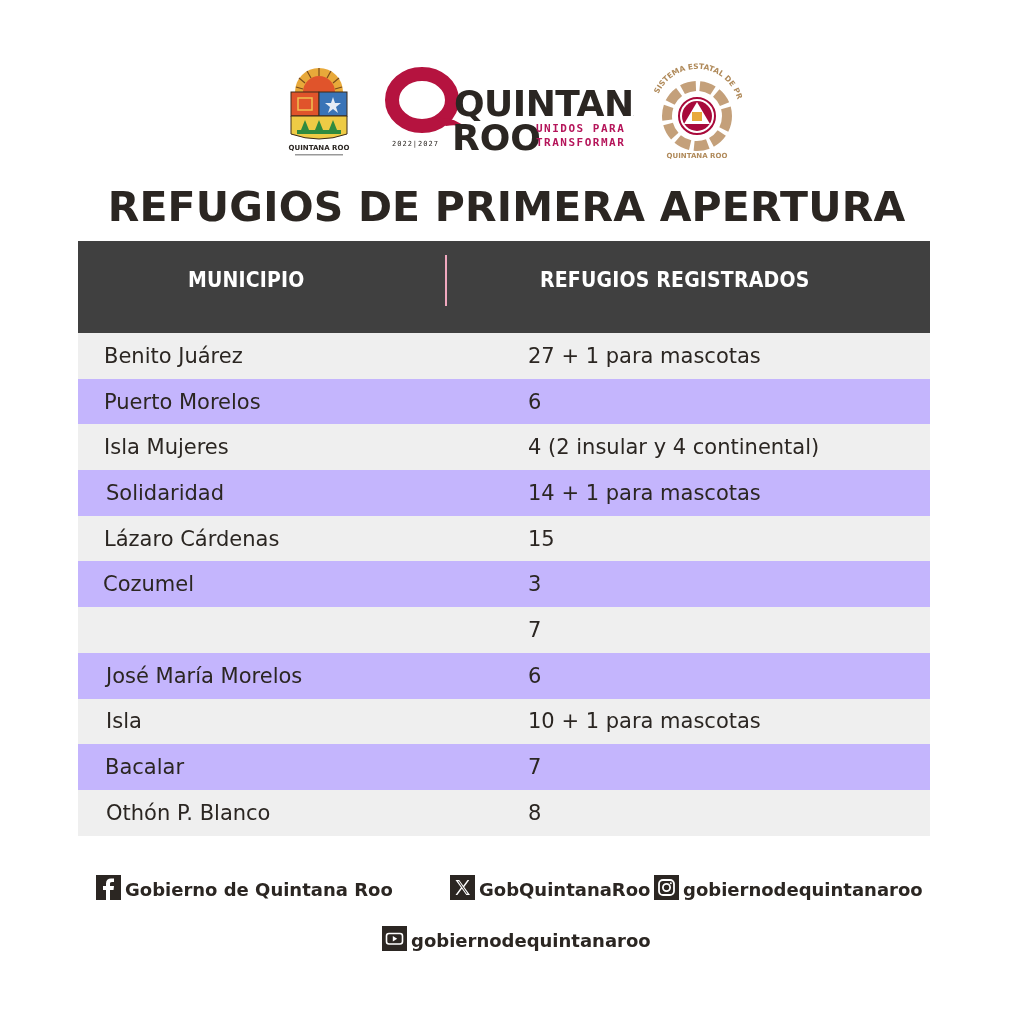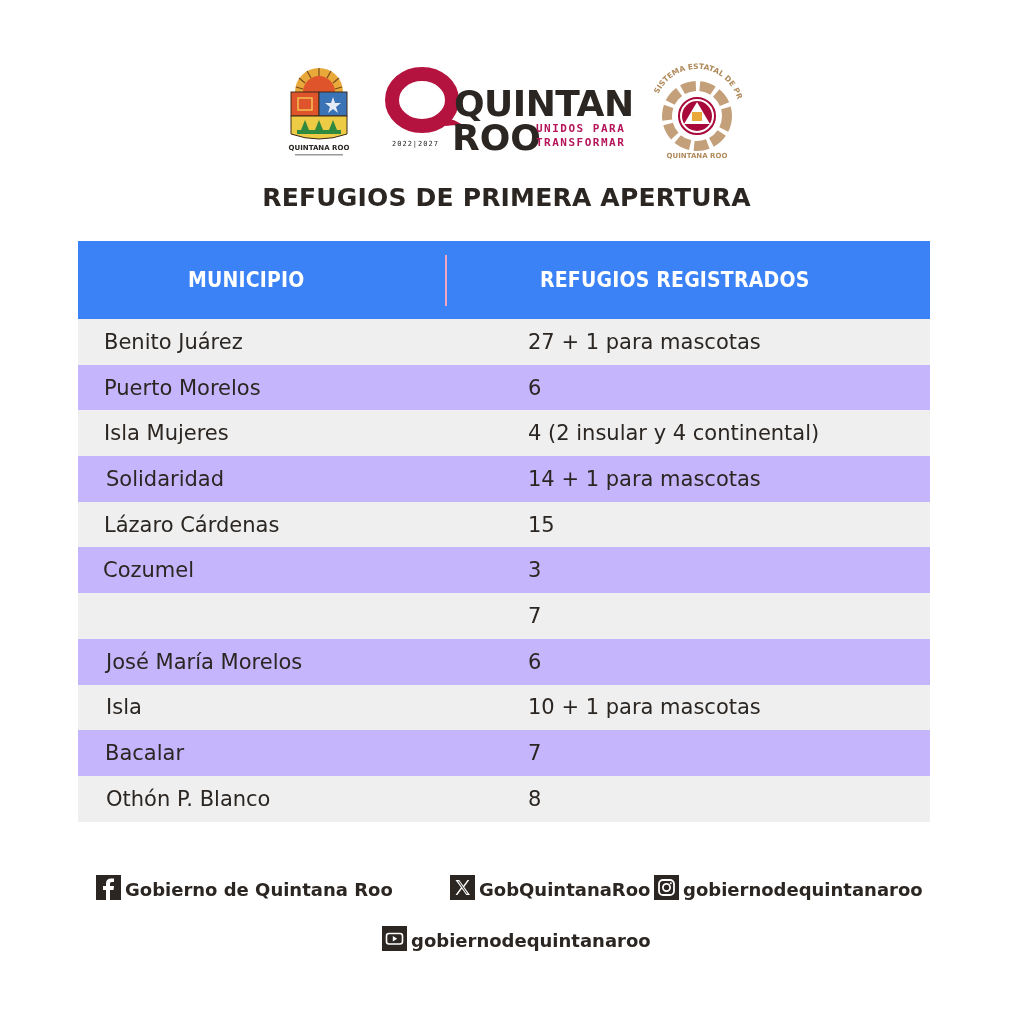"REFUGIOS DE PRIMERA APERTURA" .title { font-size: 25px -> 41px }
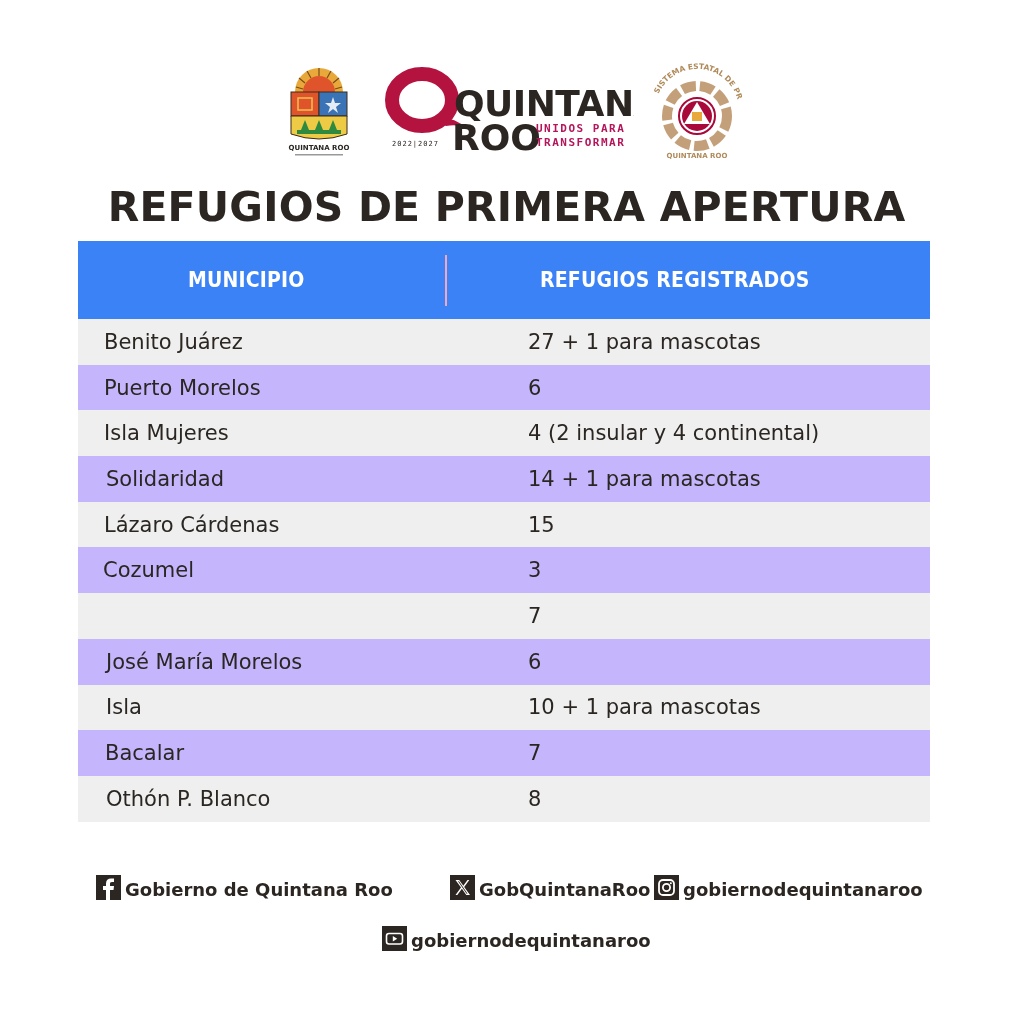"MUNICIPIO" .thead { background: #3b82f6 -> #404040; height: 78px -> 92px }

────────────────

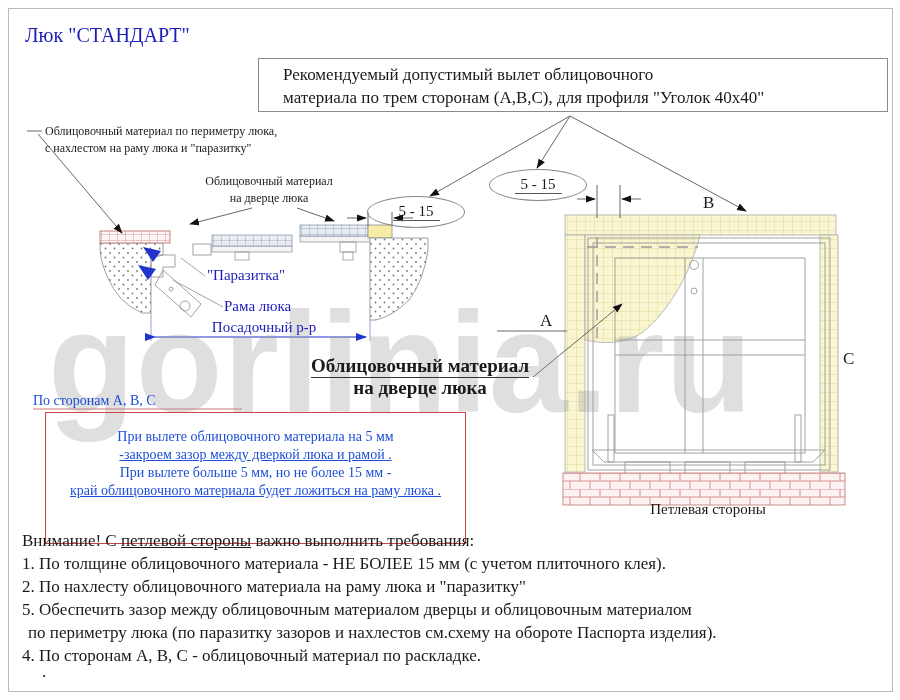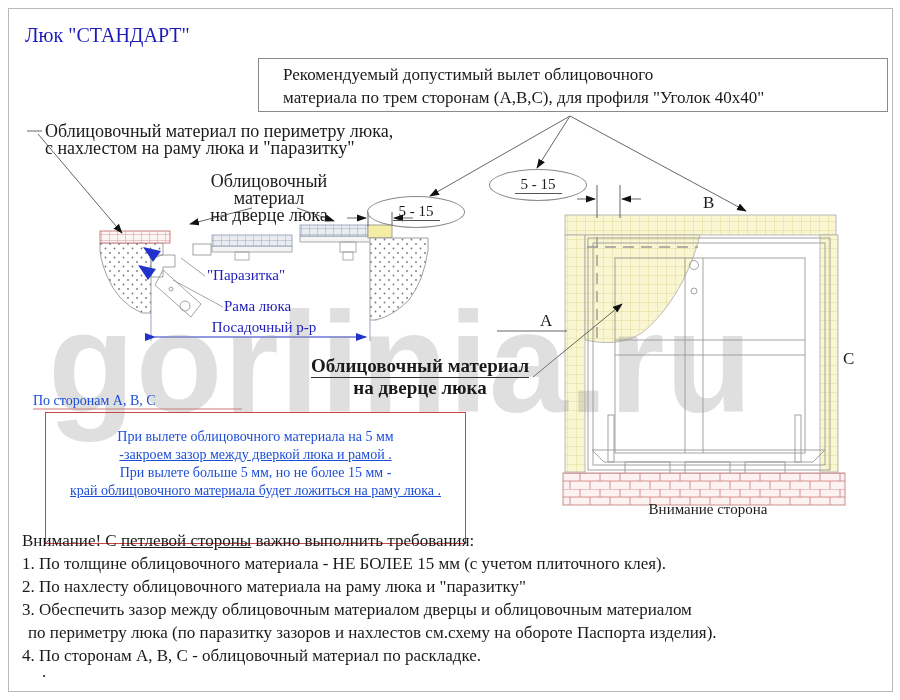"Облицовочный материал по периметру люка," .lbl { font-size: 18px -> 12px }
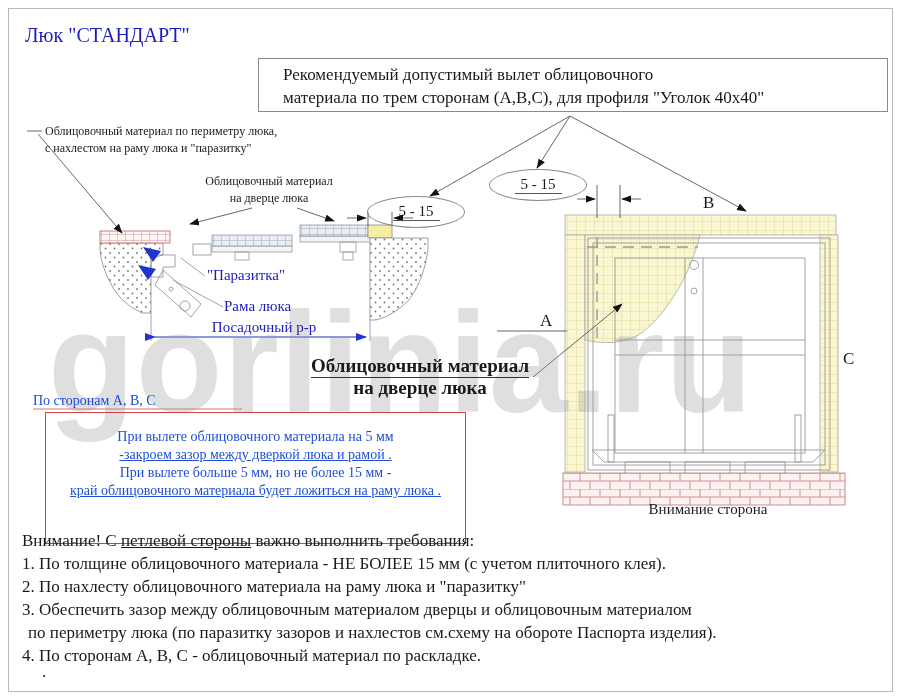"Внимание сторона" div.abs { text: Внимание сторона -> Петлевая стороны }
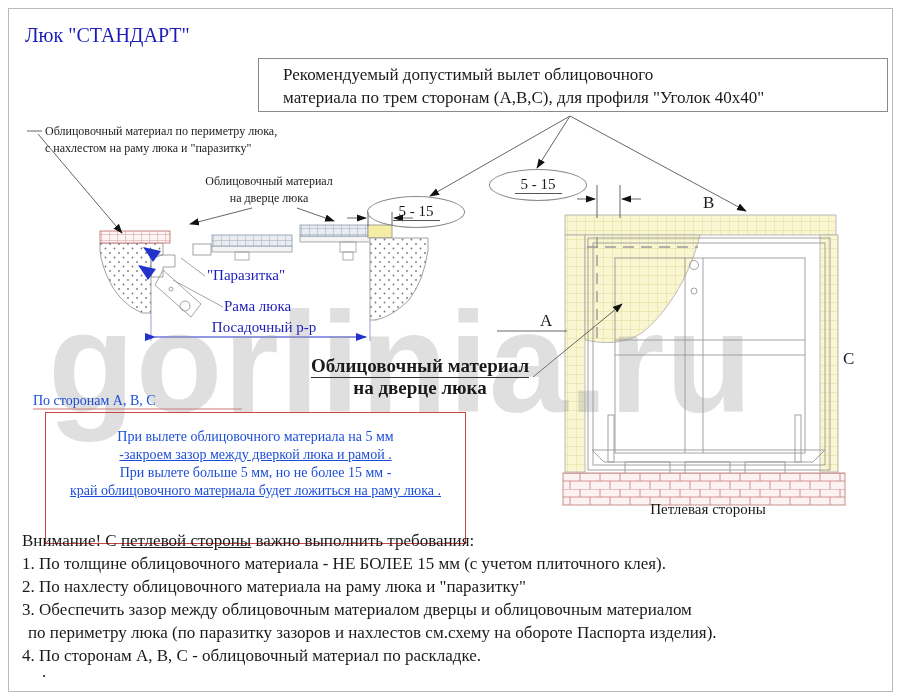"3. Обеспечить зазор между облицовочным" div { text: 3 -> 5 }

────────────────

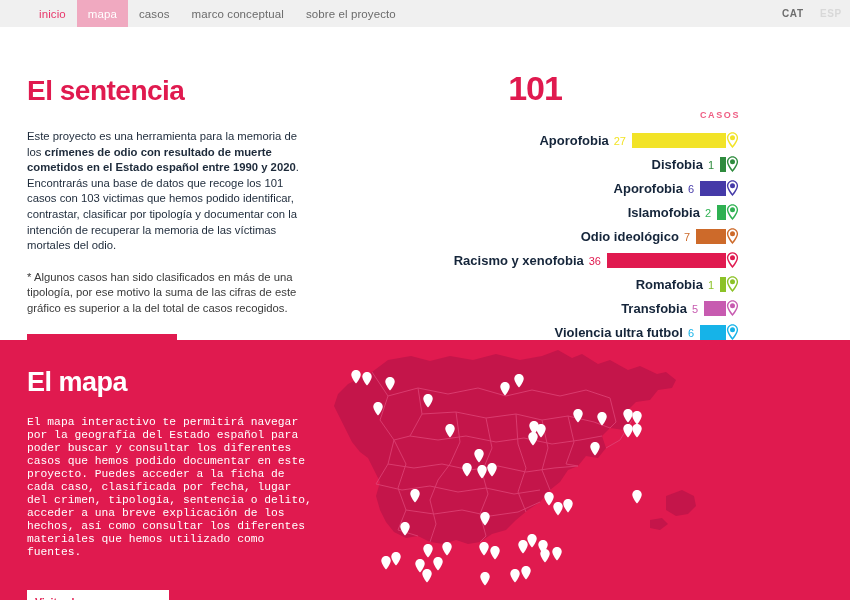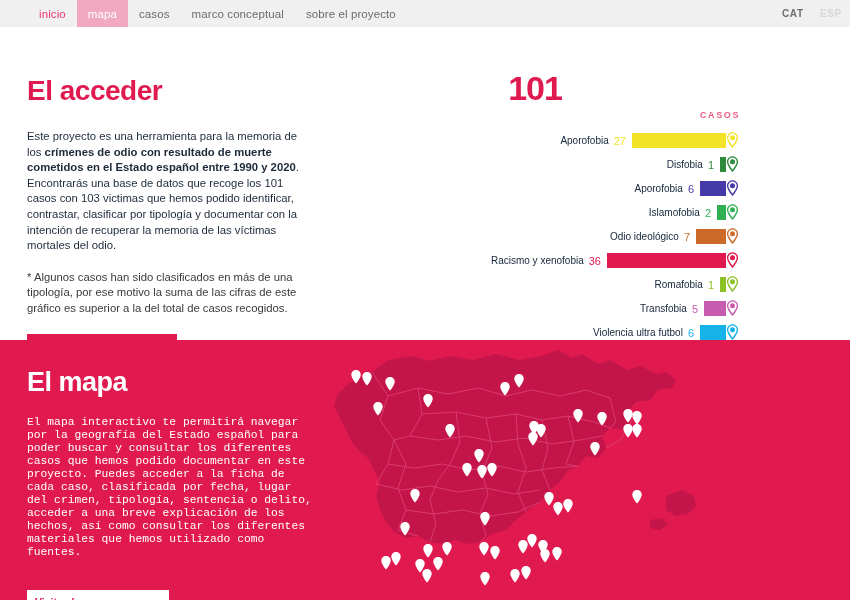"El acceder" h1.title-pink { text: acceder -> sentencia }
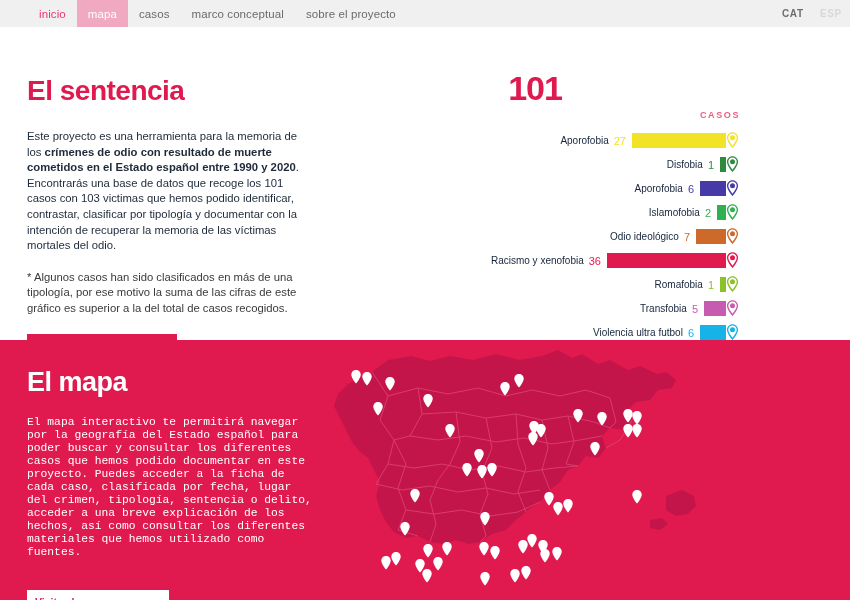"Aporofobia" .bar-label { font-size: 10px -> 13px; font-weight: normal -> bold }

────────────────

Among the entries above, copy exactly the stretch from the line holding "text: Внимание сторона" through the line holding "Обеспечить зазор между", leaving out any pictures.

"Внимание сторона" div.abs { text: Внимание сторона -> Петлевая стороны }
"3. Обеспечить зазор между облицовочным" div { text: 3 -> 5 }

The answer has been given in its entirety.